31.     Ms Johan said that she had dealt with the real estate agent, accountants and a lawyer (who is a cousin) in relation to the negotiations and documentation of the internet café purchase and had signed all the relevant documents as a director of Delianjaya.  She had met with Delianjaya’s accountants on a number of occasions (approximately 3 to 5 times each year).  Sometimes her father attended these meetings but he was probably not present on most occasions.

32.     In addition to the above the applicant provided to the department, in March 2002, material that was said to show his involvement in the management of Delianjaya’s affairs.  He also adduced at the hearing documents such as those contained in exhibit SB69 to show his regular contact with Ms Johan in relation to pursuing other business opportunities for Delianjaya.

33.     The first point of interest from these documents is that, according to exhibit SB69 (p 441) Ms Johan first informed the applicant of the internet café opportunity (for a 50% interest) by facsimile on 26 March 2002 – with the café said to be opening in 3 weeks time.  If that document is accurate, and I have no reason to think otherwise, then the applicant’s oral evidence that he had been involved in negotiating the purchase prior to leaving Australia on 16 February 2002 must be incorrect – and suggests he had much less of an involvement in the purchase than he said.

34.     The second point of interest from those documents is that in the information provided to the department in March 2002 the applicant provided material (T pages 247-292) that was said to show that he was “… currently in the process to purchase a land block in Perth to develop housing units …” (T p 178).  Those documents and exhibit SB69 (page 440) show that in November 2001 Ms Johan met with the principals of a company, Richvista Holdings Pty Ltd, and obtained information about a project for the development of housing units in Perth.  The project involved the possibility of Delianjaya investing approximately $345,000 in a company known as Golden Pearl Pty Ltd with a similar amount being invested by Richvista Holdings.  Golden Pearl was incorporated on 30 November 2001 (T documents page 280).

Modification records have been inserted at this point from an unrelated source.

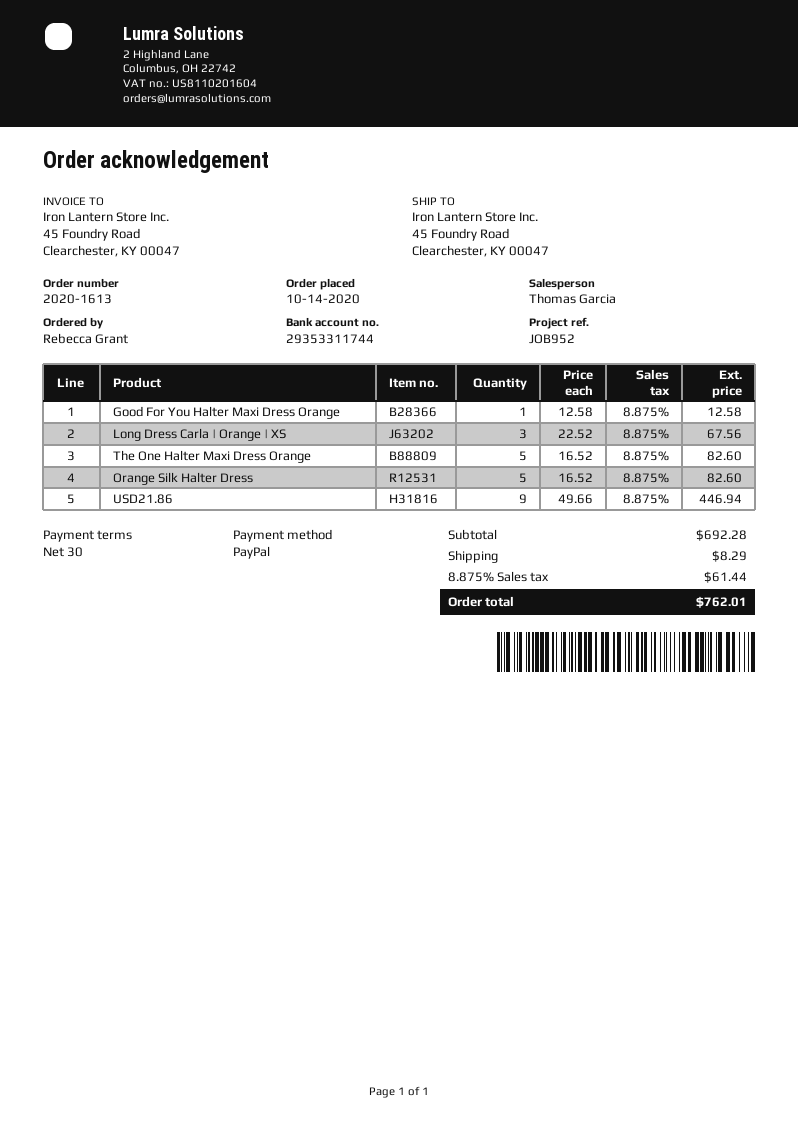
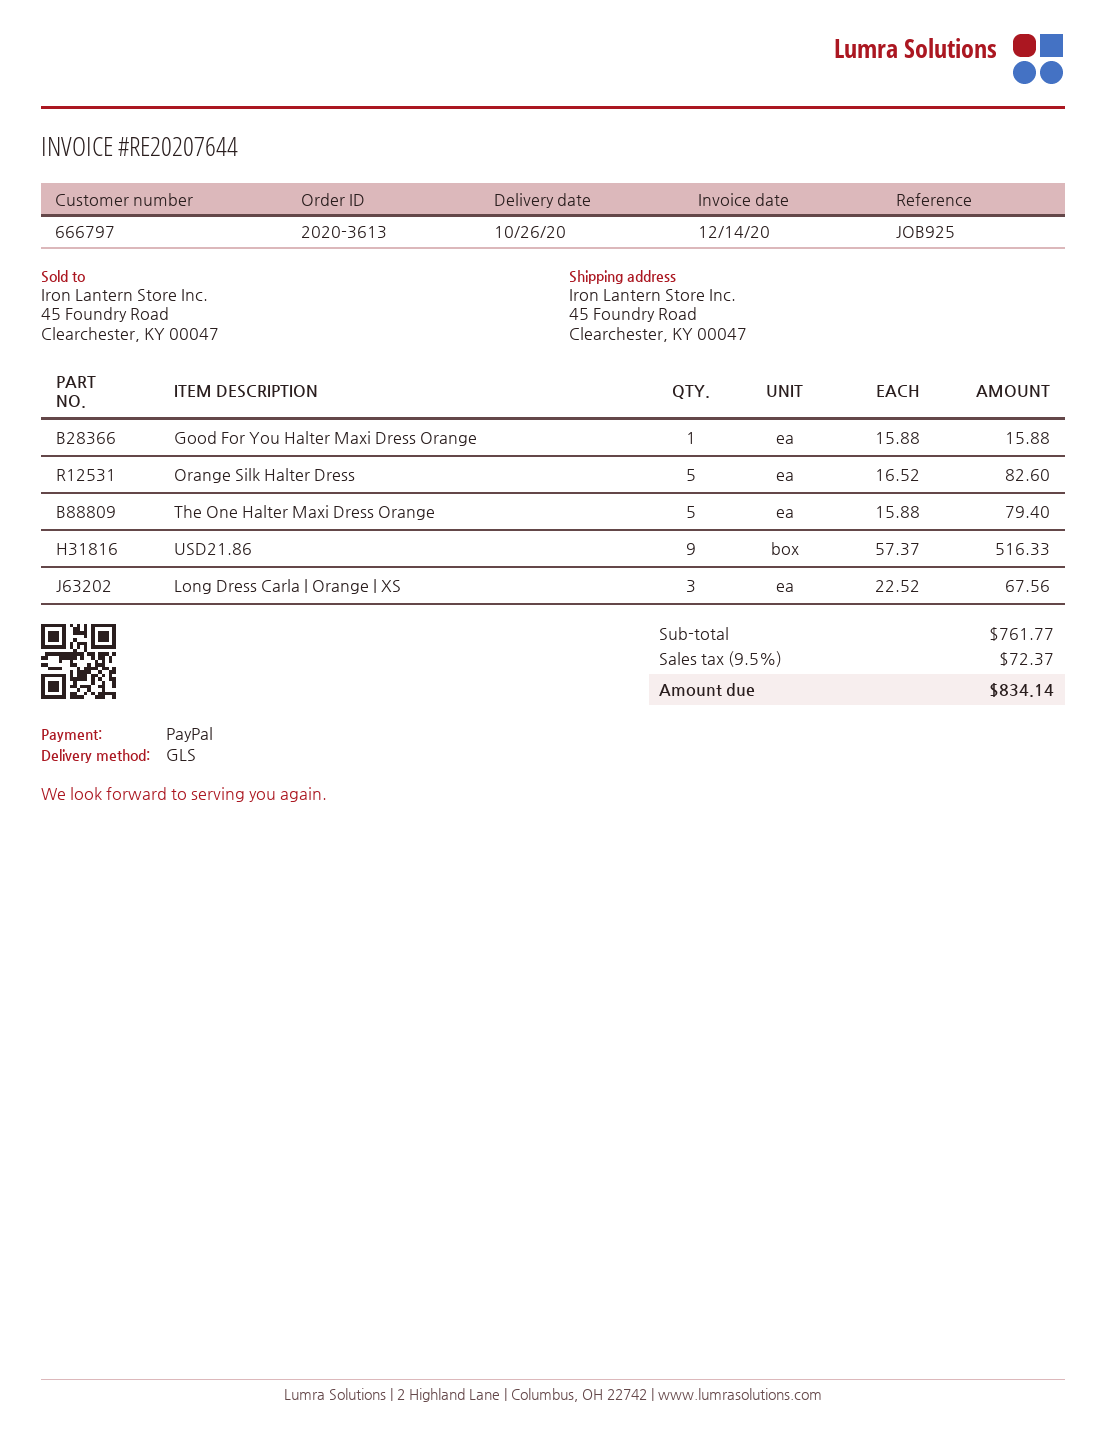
order number: 2020-1613 -> 2020-3613
reference: JOB952 -> JOB925
Good For You Halter Maxi Dress Orange: 1 x 12.58 = 12.58 -> 1 x 15.88 = 15.88
The One Halter Maxi Dress Orange: 5 x 16.52 = 82.60 -> 5 x 15.88 = 79.40
USD21.86: 9 x 49.66 = 446.94 -> 9 x 57.37 = 516.33
subtotal: 692.28 -> 761.77
shipping: 8.29 -> none
tax: 8.875% = 61.44 -> 9.5% = 72.37
total: 762.01 -> 834.14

35.     On 29 November 2001 Ms Johan on behalf of Delianjaya signed a Memorandum of Understanding with Richvista Holdings concerning the proposed venture (T documents page 277 to 279).  Delianjaya was granted 60 days to execute a shareholders deed if it decided to proceed with the venture and in the meantime was to pay $20,000 into the trust account of solicitors as a sign of good faith, which was refundable if Delianjaya decided not to proceed.

36.     According to exhibit SB69 (page 440), Ms Johan first informed the applicant of the opportunity by facsimile on 30 November 2001 and sent him some information about it.  In a facsimile of the same day (SB69 p 441) the applicant asked Ms Johan to get details of the project so that she could explain it to him when she got to Indonesia.  According to exhibit R2 (movement records maintained by the respondent’s department) Ms Johan left Australia on 1 December 2001 and returned on 8 January 2002.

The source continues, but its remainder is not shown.